**The problem**
Review the material line by line. Identify and copy every line that contains the string "variável".

━━━

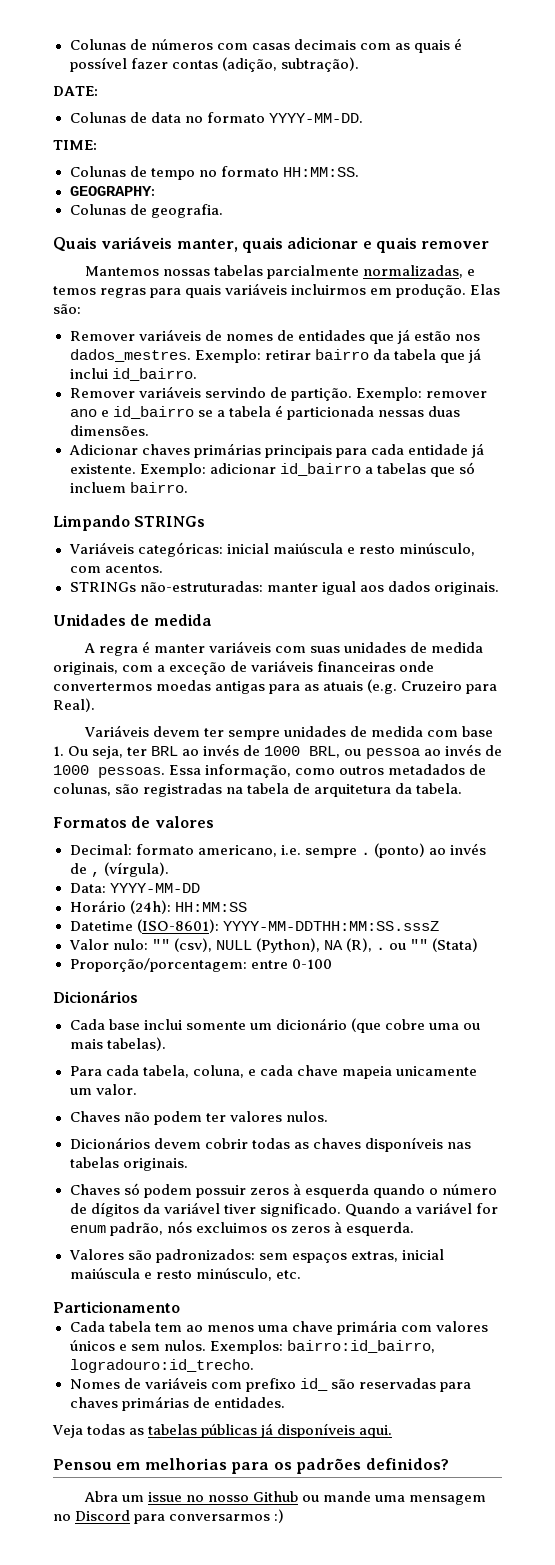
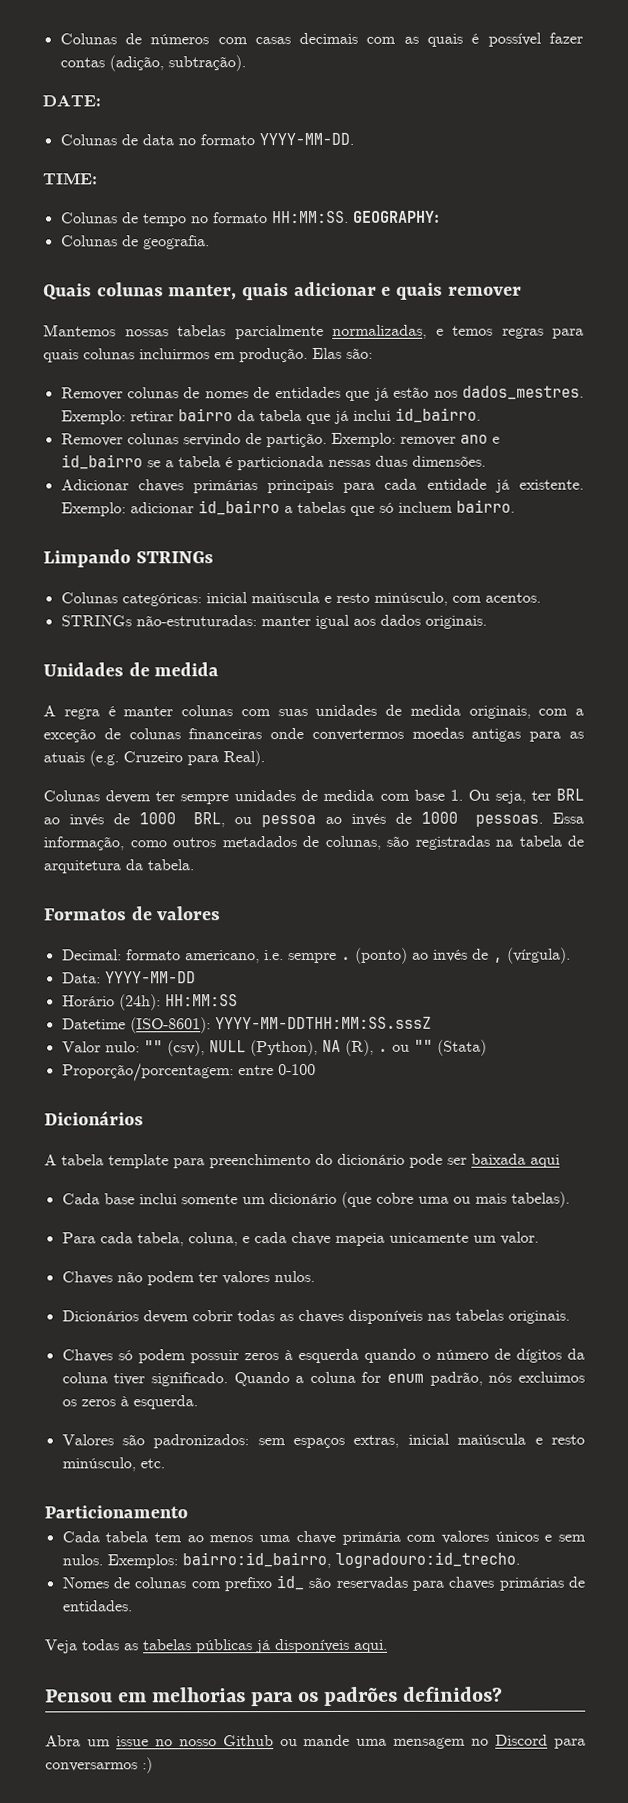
(359, 172) // -> (349, 217) none
[101,236,173,249] variáveis -> [96,282,164,297] colunas
[225,283,288,295] variáveis -> [83,348,135,360] colunas
[138,329,201,341] variáveis -> [127,387,180,399] colunas
[138,386,201,398] variáveis -> [126,433,179,445] colunas
[68,542,134,554] Variáveis -> [60,592,118,604] Colunas
[209,641,272,653] variáveis -> [181,705,233,717] colunas
[251,660,314,672] variáveis -> [128,728,181,740] colunas
[83,725,149,737] Variáveis -> [43,790,100,802] Colunas
(138, 996) none -> [44,1153,560,1169] // A tabela template para preenchimento do dicionário pode ser baixada aqui
[163,1202,220,1214] variável -> [61,1372,108,1384] coluna
[415,1202,472,1214] variável -> [309,1371,356,1384] coluna
[144,1377,207,1389] variáveis -> [134,1577,187,1589] colunas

━━━

**Result of this exercise**
[163,1202,220,1214] variável -> [61,1372,108,1384] coluna
[415,1202,472,1214] variável -> [309,1371,356,1384] coluna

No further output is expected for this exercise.